Getting a free server for Life
Server farm, @debarko.de

Sounds quite fake right! Even I thought so, but till now it seems to be real. I did signup for an Oracle Cloud account and currently you can get a server which you can keep for a lifetime. It says the lifetime of the account. It sounds questionable but lets see how long does this stay. I started yesterday but I heard that people have been using this server for years now.

So lets talk about what do you get for free. You can a 4 Core and 24GB memory server for free. Quite enticing! Also you can two 1 Core, 1 GB server for free. The first one is the Ampere platform which is basically ARM based architecture. If you aren't living under a rock then for sure you know that ARM based ones are quite capable and pretty much every manufacturer is moving towards that. The 2nd smaller ones are Intel based. So you can easily run a pretty hefty server cluster for free for life.

Now lets talk about how to setup one. Oracle guys are pretty strict about one person getting multiple accounts, so don't try from 20 different email addresses.

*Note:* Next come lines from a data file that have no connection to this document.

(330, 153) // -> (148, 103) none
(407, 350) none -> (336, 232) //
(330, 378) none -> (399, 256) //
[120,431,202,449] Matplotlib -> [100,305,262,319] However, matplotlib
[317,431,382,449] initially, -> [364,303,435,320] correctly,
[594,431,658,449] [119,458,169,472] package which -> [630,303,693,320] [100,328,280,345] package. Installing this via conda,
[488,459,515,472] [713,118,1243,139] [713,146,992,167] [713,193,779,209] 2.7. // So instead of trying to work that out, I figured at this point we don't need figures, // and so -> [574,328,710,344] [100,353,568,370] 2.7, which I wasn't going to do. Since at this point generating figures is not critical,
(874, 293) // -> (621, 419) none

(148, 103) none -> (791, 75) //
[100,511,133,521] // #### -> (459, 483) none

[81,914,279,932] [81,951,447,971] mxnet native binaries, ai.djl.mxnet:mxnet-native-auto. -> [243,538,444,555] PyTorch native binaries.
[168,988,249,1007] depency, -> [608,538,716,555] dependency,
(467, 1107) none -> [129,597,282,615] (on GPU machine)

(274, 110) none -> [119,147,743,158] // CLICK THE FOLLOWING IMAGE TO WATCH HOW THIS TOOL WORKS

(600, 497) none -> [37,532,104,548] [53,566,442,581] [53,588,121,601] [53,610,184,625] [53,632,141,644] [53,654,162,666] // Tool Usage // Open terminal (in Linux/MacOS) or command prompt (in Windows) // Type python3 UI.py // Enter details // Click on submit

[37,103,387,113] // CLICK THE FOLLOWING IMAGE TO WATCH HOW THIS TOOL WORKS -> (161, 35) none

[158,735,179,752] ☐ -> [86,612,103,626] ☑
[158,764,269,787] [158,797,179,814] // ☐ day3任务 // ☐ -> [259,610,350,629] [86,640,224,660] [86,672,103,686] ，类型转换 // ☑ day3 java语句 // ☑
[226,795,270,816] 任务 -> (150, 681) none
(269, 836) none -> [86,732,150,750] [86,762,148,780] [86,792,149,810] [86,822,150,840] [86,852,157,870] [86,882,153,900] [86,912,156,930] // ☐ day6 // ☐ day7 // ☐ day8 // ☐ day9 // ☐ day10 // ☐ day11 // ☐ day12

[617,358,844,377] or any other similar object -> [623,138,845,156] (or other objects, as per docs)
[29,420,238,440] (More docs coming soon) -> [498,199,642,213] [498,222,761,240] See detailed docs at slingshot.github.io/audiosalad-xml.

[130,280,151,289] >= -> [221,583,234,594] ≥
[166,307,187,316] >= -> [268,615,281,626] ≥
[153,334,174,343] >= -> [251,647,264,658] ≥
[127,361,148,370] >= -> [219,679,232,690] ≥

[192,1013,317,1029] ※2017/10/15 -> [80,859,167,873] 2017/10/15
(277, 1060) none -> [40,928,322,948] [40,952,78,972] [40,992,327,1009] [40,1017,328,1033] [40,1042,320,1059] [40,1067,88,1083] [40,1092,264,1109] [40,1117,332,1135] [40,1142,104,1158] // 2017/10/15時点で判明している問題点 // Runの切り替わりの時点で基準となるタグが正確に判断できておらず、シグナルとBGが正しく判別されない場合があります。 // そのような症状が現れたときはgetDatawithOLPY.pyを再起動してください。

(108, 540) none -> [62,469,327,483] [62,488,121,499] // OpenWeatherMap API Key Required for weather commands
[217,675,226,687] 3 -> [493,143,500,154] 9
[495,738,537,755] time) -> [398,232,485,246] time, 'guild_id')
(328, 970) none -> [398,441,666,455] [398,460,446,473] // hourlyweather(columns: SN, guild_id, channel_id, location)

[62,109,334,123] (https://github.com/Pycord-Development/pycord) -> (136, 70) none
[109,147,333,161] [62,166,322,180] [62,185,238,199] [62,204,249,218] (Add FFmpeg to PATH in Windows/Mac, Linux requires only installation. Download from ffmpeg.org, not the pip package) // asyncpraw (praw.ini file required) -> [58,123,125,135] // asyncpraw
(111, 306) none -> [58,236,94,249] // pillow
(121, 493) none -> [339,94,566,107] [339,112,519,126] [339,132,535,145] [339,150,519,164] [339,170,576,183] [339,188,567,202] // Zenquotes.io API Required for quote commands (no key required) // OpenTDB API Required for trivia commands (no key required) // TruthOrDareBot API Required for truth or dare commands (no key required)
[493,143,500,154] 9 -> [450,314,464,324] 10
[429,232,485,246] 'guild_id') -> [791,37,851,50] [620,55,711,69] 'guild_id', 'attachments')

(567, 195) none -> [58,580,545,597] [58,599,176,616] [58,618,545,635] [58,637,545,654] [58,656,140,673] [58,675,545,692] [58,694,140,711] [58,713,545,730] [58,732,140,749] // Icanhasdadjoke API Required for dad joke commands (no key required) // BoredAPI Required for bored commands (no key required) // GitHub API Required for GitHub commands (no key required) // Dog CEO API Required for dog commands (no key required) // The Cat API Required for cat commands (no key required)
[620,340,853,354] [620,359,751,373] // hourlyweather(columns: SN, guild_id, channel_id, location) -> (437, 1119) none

You will also need a international payment enabled card. Start by going to Oracle Cloud Infrastructure's website, signup for a free account. You will need to give the details correctly but make sure you select the region as Mumbai region. The availability of Ampere servers are quite high in this region. There is also Hyderabad region but that doesn't give out free Ampere ones that often. You will get one though if you concern your account into Pay as you Go mode. For the mumbai region you don't need to convert or upgrade your account. The free version only gives the Ampere servers.

Now lets talk about the shape and size of the servers. Go to instances and create one. There do select Ubuntu aarch4 version of the OS, the regular ones are for x64 so they won't work.

The second last one in the list

Also under the shape of the server select Ampere A1 and then edit the CPU and make it 4. The RAM will automatically go to 24GB.

Once you click create it will automatically give you the server with all the details like public IP etc. Do not forget to download the private key that was created on the Instance creation page. PS: The boot volume allows 200GB per tenancy max. So I would suggest keep it around 50GB and create each instance. Otherwise if you push it to 200 then all your disk space will be gone for this tenancy.

Keep this Boot Volume size to 50 or 100. Don't cross 200 since that's the max size allowed in Free Tenancy

Regarding setting up a basic website, Oracle Cloud also has similar to AWS VNCs, you will need to click on the Security Lists and add the ports like 80 or 443 to the Ingress Rules list.


Along with that you will also have to run these commands inside the server after you ssh into it to open up the ports from the instance:

sudo iptables -I INPUT -p tcp --dport 80 -m conntrack --ctstate NEW,ESTABLISHED -j ACCEPT

Change the port numbers to whatever you are interested in opening up. By default SSH /22 and ICMP ports are open.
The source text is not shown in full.